Programme implementers thought that youth did not accept the basic premises of youth livelihood programmes. Whereas government emphasises socio-economic transformation and wealth creation, youth take project funding as free government money, a way of making quick cash and meeting their daily needs. They asserted that youth did not commit their total effort towards self-employment as entrepreneurs. Educated youth considered agriculture as a ‘side hustle’ and continued seeking for paid jobs.

One of the biggest challenges with our youth is attitude. Youth do not look at agribusiness and agriculture as very critical activity in getting them out of poverty and getting them employment. Therefore, it takes time to convince the youth to take farming as a business, as something that can get them out of poverty. Therefore, that attitude thing needs a lot of mindsets changing. Of course, it is linked to laziness and how they look at certain enterprises. They have access to productive resources such as land but look at farming as a village dirty job (Key Informant Technoserve[4]).

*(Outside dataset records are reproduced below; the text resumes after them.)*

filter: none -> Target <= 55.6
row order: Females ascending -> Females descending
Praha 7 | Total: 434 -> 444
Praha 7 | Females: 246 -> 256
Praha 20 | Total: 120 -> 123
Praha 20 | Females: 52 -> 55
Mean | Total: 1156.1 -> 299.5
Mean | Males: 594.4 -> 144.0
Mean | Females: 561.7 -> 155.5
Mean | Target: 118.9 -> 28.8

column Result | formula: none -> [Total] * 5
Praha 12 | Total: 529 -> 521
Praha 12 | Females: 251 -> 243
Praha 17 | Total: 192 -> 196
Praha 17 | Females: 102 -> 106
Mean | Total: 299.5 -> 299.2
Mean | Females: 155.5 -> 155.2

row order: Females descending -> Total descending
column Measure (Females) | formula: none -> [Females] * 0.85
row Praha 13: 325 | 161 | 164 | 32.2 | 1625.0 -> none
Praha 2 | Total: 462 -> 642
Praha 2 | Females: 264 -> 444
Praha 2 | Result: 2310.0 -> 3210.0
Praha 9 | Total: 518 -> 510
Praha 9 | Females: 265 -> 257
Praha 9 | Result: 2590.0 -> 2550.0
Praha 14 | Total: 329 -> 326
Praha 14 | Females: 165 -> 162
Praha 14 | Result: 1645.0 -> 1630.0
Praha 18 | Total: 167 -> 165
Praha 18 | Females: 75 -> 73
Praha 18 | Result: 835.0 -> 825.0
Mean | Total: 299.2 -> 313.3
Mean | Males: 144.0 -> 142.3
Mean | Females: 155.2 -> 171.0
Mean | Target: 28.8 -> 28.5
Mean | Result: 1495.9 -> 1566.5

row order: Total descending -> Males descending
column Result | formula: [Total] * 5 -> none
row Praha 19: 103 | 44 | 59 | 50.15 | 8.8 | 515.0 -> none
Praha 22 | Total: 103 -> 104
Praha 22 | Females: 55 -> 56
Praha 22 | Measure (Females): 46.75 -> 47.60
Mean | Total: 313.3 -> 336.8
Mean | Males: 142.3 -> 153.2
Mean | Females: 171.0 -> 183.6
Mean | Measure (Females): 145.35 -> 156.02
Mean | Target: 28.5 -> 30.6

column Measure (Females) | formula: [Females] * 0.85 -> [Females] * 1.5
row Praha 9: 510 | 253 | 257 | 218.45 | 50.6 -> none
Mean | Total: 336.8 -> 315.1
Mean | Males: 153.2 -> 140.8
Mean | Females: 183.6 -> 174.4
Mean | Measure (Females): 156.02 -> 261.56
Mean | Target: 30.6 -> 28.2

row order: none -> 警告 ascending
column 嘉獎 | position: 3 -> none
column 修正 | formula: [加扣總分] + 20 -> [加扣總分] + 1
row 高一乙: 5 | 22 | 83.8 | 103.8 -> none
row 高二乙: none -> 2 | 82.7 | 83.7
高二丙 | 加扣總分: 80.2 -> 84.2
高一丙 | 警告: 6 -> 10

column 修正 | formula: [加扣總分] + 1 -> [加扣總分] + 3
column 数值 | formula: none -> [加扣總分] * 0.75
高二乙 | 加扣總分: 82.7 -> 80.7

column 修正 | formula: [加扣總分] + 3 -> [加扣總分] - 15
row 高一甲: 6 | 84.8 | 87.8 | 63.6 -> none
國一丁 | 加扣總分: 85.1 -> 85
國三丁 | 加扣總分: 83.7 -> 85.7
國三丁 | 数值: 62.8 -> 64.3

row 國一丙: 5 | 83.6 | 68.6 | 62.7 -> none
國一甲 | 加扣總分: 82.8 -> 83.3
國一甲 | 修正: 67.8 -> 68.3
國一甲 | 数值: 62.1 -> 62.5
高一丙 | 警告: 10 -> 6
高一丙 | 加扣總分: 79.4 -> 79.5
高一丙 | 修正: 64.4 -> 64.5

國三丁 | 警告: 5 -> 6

While many interlocutors, including young people themselves, pointed to mindset as the reason for the failure of so many youth livelihood projects, they were not concerned about why the uncommitted mindset existed and what could change it.

Conclusion

Under the Youth Livelihood Programme, young people in Gulu District engaged in different enterprises based on personal choice, skills, competences, and district guidance. Produce businesses were most successful due to less labour and operational costs involved; most youth could not afford the capital requirements of agriculture and manufacturing. All enterprises operated on a micro level, and on rented premises or family land. Agriculture-related ventures dominated in the YLP; however, these were small scale since most youth lack rights to use large amounts of land (Ayai 2013:9; Gichimu and Njeru 2014:3). No youth venture owned land; they either got land access from parents and clan members or used community land (for cattle grazing). Youth mostly engaged in piggery, poultry, and horticulture, which do not require much land space. Some youth engaged in buying and selling of agricultural produce such as cereals, beans, sesame, and maize. The youth believed that crops were available, accessible, and cheap, and had ready market from intermediaries. Retailing utilised mostly government funding and youth as ‘resources’ since commitment, synergy and personal contribution play an important role towards success. However, only one group had a retail shop supplementing their produce business.

[4] NGO dealing in training youth in Agriculture-related enterprises in northern Uganda.